◆ What this task involves
Find every line with the string "width" in the material below and copy it.

◆ Data shown
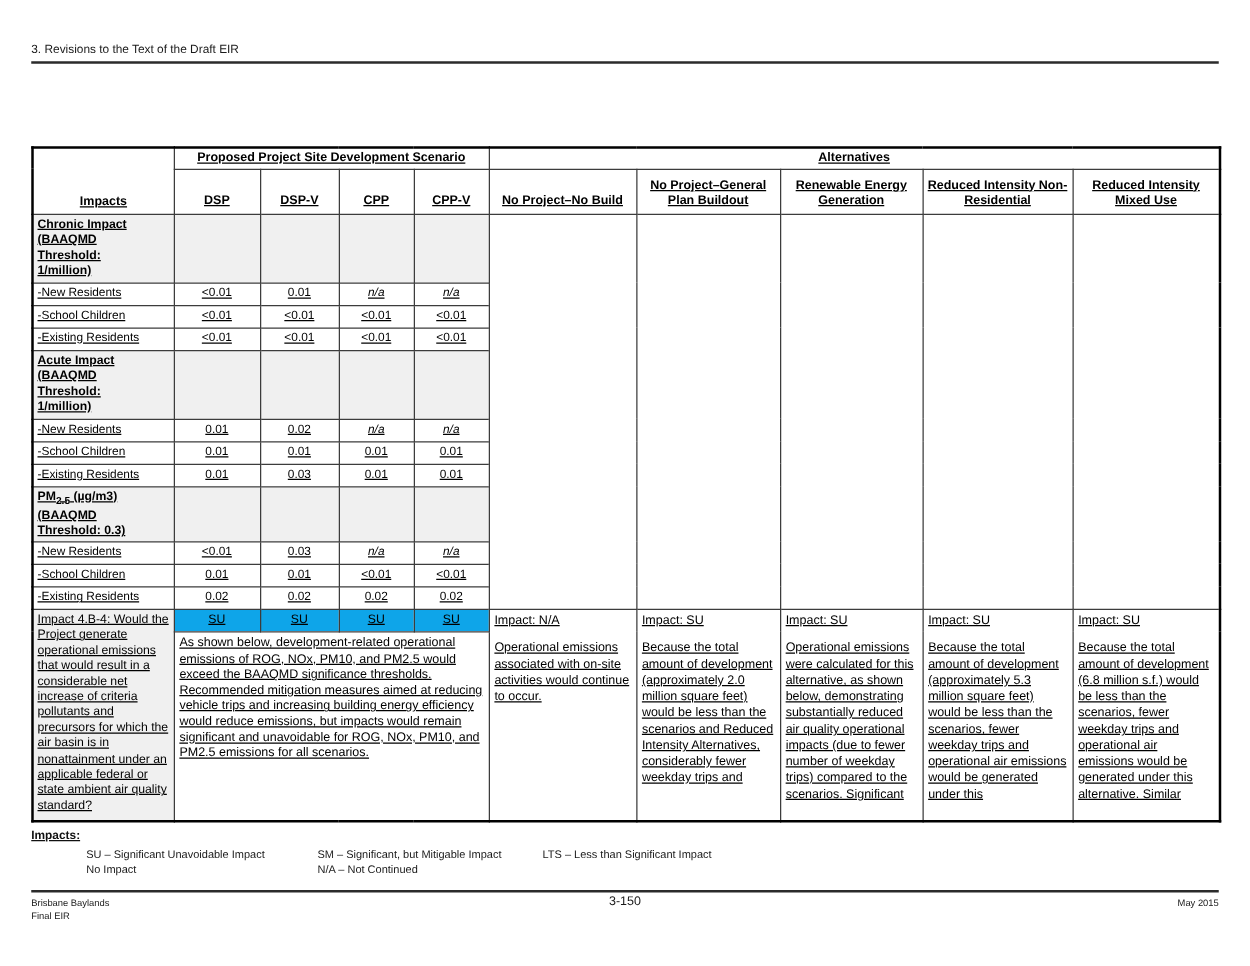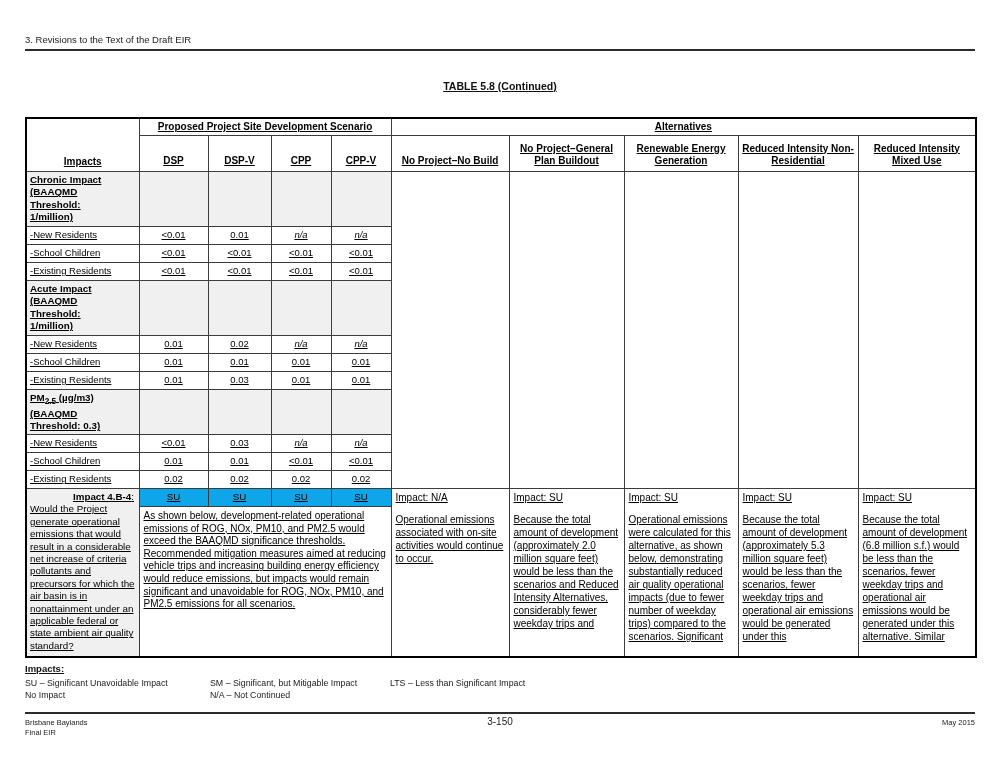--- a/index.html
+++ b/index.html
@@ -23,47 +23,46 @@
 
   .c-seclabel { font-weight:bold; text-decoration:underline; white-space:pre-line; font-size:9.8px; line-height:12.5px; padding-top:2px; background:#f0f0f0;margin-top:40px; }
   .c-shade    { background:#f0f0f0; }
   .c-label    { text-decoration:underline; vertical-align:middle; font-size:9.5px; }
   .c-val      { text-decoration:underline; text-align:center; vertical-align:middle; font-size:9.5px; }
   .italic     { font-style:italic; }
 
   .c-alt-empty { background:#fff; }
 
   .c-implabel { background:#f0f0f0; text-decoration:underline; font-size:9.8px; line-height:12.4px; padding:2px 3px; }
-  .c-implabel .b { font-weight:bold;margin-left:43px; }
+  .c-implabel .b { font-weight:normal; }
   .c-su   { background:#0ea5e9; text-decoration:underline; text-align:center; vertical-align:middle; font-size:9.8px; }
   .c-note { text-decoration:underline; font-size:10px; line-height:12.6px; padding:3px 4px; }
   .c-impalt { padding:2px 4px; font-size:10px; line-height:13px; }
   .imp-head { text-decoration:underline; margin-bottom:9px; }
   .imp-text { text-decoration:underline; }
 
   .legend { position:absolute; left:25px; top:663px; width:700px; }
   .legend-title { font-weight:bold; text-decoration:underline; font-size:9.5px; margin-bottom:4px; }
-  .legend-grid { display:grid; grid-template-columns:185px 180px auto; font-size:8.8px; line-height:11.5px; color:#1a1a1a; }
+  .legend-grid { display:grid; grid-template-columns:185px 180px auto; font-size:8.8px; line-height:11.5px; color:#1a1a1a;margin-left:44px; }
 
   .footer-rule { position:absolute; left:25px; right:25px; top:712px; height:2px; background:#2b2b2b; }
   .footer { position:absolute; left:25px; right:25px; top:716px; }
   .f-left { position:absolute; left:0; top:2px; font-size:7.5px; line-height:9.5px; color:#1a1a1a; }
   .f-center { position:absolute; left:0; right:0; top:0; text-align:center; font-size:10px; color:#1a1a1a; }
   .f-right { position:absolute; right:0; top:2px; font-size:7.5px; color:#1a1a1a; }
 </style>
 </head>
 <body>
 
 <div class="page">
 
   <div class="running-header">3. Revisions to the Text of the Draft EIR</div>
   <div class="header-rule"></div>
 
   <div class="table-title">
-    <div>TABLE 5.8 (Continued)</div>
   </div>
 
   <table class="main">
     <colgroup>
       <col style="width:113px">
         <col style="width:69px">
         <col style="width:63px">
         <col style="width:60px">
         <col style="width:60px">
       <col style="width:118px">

◆ Solution for this exercise
   .legend { position:absolute; left:25px; top:663px; width:700px; }
       <col style="width:113px">
         <col style="width:69px">
         <col style="width:63px">
         <col style="width:60px">
         <col style="width:60px">
       <col style="width:118px">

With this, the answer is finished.